Keywords

1 Introduction and Related Work

Recommender systems (RSs) help users in their decision-making process by guiding them in a personalized fashion to a small subset of interesting products or services amongst massive corpora. In applications where visual factors are at play (e.g., fashion [22], food [14], or tourism [33]), customers’ choices are highly dependent on the visual product appearance that attracts attention, enhances emotions, and shapes their first impression about products. By incorporating this source of information when modeling users’ preference, visually-aware recommender systems (VRSs) have found success in extending the expressive power of pure collaborative recommender models [10, 12, 13, 17, 18].

Recommendation can hugely benefit from items’ side information [4]. To this date, several works have leveraged the high-level representational power of convolutional neural networks (CNNs) to extract item visual features, where the adopted CNN may be either pretrained on different datasets and tasks, e.g., [3, 11, 18, 26, 29], or trained end-to-end in the downstream recommendation task, e.g., [23, 38]. While the former family of VRSs builds upon a more convenient way of visually representing items (i.e., reusing the knowledge of pretrained models), such representations are not entirely in line with correctly providing users’ visual preference estimation. That is, CNN-extracted features cannot capture what each user enjoys about a product picture since she might be more attracted by the color and shape of a specific bag, but these features do not necessarily match what the pretrained CNN learned when classifying the product image as a bag.

Recently, there have been a few attempts trying to uncover user’s personalized visual attitude towards finer-grained item characteristics, e.g., [7,8,9, 21]. These solutions disentangle product images at (i) content-level, by adopting item metadata and/or reviews [9, 31], (ii) region-level, by pointing the user’s interest towards parts of the image [8, 36] or video frames [7], and (iii) both content- and region-level [21]. It is worth mentioning that most of these approaches [7, 8, 21, 36] exploit attention mechanisms to weight the importance of the content or the region in driving the user’s decisions.

Despite their superior performance, we recognize practical and conceptual limitations in adopting both content- and region-level item features, especially in the fashion domain. The former rely on additional side information (e.g., image tags or reviews), which could be not-easily and rarely accessible, as well as time-consuming to collect, while the latter ignore stylistic characteristics (e.g., color or texture) that can be impactful on the user’s decision process [41].

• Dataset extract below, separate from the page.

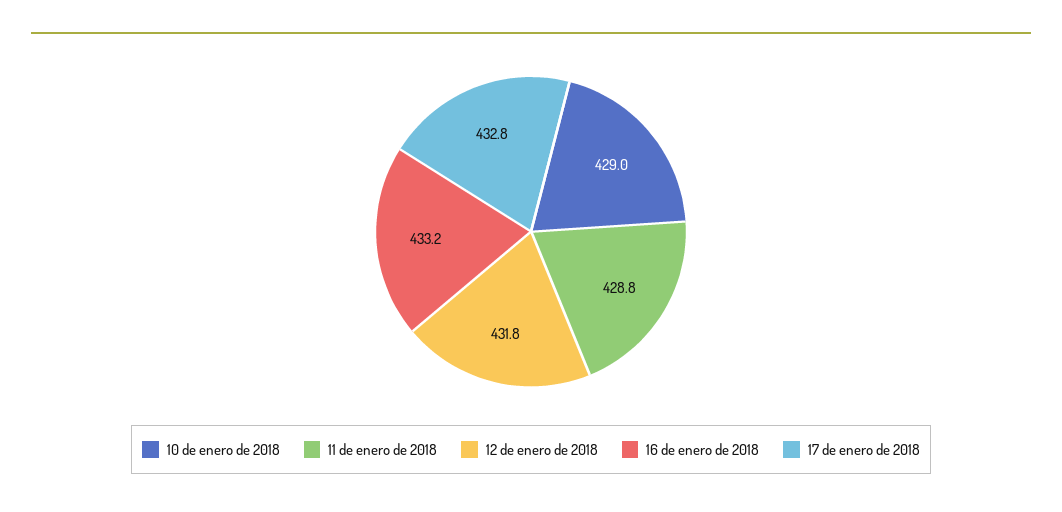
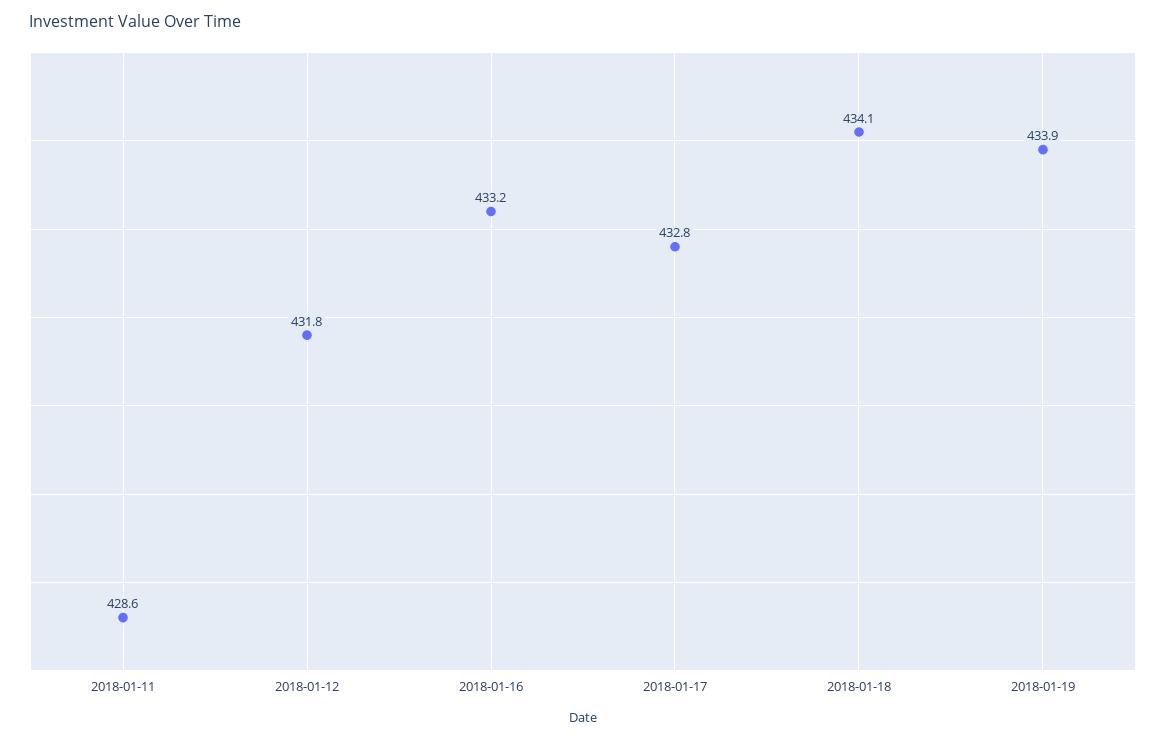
10 de enero de 2018: 429 -> none
11 de enero de 2018: 428.8 -> 428.6
2018-01-18: none -> 434.1
2018-01-19: none -> 433.9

Driven by these motivations, we propose a pipeline for visual recommendation, which involves a set of visual features, i.e., color, shape, and category of a fashion product, whose extraction is straightforward and always possible, describing items’ content on a stylistic level. We use them as inputs to an attention- and neural-based visual recommender system, with the following purposes:

  • We disentangle the visual item representations on the stylistic content level (i.e., color, shape, and category) by making the attention mechanisms weight the importance of each feature on the user’s visual preference and making the neural architecture catch non-linearities in user/item interactions.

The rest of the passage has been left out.